Namun, perubahan UU KPK justru akan menghambat kinerja dari KPK, jelas Lola. Terutama, terkait dengan pembentukan Dewan Pengawas.

"Karena ada izin dari dewan pengawas. Dia bisa menentukan izin penyitaan penggeledahan, penahanan, bahkan penyadapan, dalam mekanisme sebelumnnya tidak seperti itu," kata Lola.

Segera digugat ke Mahkamah Konstitusi

Direktur Jaringan dan Advokasi Pusat Studi Hukum dan Kebijakan (PSHK), Fajri Nursyamsi mengatakan lembaganya segera menggugat UU KPK yang baru disahkan ke Mahkamah Konstitusi.

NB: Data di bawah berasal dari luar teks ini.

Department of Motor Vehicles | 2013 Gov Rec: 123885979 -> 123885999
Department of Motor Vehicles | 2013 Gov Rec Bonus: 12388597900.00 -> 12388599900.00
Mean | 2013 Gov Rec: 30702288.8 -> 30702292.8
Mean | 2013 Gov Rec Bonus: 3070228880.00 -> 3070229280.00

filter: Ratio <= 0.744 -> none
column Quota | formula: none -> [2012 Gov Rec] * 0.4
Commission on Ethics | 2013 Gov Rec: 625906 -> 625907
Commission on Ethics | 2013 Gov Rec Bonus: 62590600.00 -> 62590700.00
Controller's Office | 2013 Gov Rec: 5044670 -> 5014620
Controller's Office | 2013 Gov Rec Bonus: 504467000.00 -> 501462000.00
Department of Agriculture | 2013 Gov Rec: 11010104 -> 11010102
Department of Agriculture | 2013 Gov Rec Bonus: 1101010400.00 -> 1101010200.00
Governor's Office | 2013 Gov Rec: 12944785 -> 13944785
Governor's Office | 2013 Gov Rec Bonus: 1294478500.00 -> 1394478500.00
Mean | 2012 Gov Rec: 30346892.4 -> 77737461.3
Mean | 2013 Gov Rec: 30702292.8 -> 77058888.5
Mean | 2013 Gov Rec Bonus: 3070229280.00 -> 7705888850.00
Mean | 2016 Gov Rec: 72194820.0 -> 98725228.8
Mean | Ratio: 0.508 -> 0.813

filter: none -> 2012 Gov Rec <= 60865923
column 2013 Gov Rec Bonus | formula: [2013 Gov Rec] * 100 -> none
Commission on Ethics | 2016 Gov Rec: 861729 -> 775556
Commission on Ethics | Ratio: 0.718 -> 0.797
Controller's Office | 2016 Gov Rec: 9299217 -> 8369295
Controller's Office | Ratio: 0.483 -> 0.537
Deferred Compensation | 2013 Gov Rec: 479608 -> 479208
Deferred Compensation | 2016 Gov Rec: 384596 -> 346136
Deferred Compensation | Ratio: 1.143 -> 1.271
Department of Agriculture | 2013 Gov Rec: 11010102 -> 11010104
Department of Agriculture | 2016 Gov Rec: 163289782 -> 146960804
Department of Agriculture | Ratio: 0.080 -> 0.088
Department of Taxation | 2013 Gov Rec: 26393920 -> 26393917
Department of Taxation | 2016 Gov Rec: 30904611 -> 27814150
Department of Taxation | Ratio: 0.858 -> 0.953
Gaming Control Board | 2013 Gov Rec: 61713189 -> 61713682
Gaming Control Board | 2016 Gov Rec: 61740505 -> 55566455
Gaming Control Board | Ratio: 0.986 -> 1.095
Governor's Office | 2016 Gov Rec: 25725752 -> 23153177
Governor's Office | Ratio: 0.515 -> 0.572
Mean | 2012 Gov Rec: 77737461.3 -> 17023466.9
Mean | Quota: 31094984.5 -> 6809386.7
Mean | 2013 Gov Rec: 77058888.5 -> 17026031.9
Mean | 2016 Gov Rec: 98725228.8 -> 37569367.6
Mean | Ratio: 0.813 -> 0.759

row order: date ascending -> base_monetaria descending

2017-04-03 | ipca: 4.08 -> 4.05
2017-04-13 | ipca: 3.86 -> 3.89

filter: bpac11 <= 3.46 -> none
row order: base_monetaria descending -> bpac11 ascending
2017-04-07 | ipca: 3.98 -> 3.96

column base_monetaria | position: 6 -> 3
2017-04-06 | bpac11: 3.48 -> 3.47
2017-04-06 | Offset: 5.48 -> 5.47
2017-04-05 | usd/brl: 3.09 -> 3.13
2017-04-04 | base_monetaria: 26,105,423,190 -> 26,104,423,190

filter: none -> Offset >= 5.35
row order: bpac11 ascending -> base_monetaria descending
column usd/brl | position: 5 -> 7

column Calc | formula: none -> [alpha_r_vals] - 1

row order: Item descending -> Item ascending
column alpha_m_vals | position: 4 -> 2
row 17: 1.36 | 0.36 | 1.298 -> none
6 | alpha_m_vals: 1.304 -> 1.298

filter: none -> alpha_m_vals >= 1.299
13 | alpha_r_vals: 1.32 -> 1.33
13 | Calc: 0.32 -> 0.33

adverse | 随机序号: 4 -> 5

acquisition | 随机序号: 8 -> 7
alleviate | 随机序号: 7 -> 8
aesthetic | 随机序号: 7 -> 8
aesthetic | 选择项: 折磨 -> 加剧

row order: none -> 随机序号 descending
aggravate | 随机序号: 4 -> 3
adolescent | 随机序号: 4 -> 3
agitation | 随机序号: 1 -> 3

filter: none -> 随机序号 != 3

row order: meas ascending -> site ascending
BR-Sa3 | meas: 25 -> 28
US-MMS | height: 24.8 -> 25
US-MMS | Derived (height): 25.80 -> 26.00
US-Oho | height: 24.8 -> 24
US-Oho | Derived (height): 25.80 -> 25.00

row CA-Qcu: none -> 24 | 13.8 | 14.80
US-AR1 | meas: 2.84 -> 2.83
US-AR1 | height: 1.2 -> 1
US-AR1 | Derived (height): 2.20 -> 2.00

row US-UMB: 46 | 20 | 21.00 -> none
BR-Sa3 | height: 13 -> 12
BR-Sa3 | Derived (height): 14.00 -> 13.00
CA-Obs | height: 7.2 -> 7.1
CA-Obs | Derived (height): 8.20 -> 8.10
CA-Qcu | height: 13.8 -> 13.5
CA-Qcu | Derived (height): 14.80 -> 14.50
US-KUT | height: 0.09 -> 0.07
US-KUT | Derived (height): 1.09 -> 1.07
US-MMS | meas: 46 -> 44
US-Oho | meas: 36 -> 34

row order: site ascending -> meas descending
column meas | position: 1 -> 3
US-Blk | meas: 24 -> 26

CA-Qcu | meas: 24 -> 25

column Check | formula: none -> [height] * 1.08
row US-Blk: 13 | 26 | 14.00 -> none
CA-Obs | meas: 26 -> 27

"Kawan-kawan sudah menyiapkan untuk Judicial Review ke MK, segera," katanya kepada BBC Indonesia, Selasa (17/09).

Hal yang dijadikan landasan hukum, kata Fajri, pengesahan revisi UU KPK cacat prosedur. Menurut aturannya, revisi UU KPK tak bisa disahkan karena tidak masuk dalam program legislasi nasional (prolegnas).

"Ada beberapa hal prosedural yang ditabrak oleh pembentuk Undang-Undang," kata dia.

Publik juga tidak pernah didengarkan oleh pemerintah dan DPR dalam proses revisi UU KPK, termasuk tidak ada publikasi draf revisi UU KPK.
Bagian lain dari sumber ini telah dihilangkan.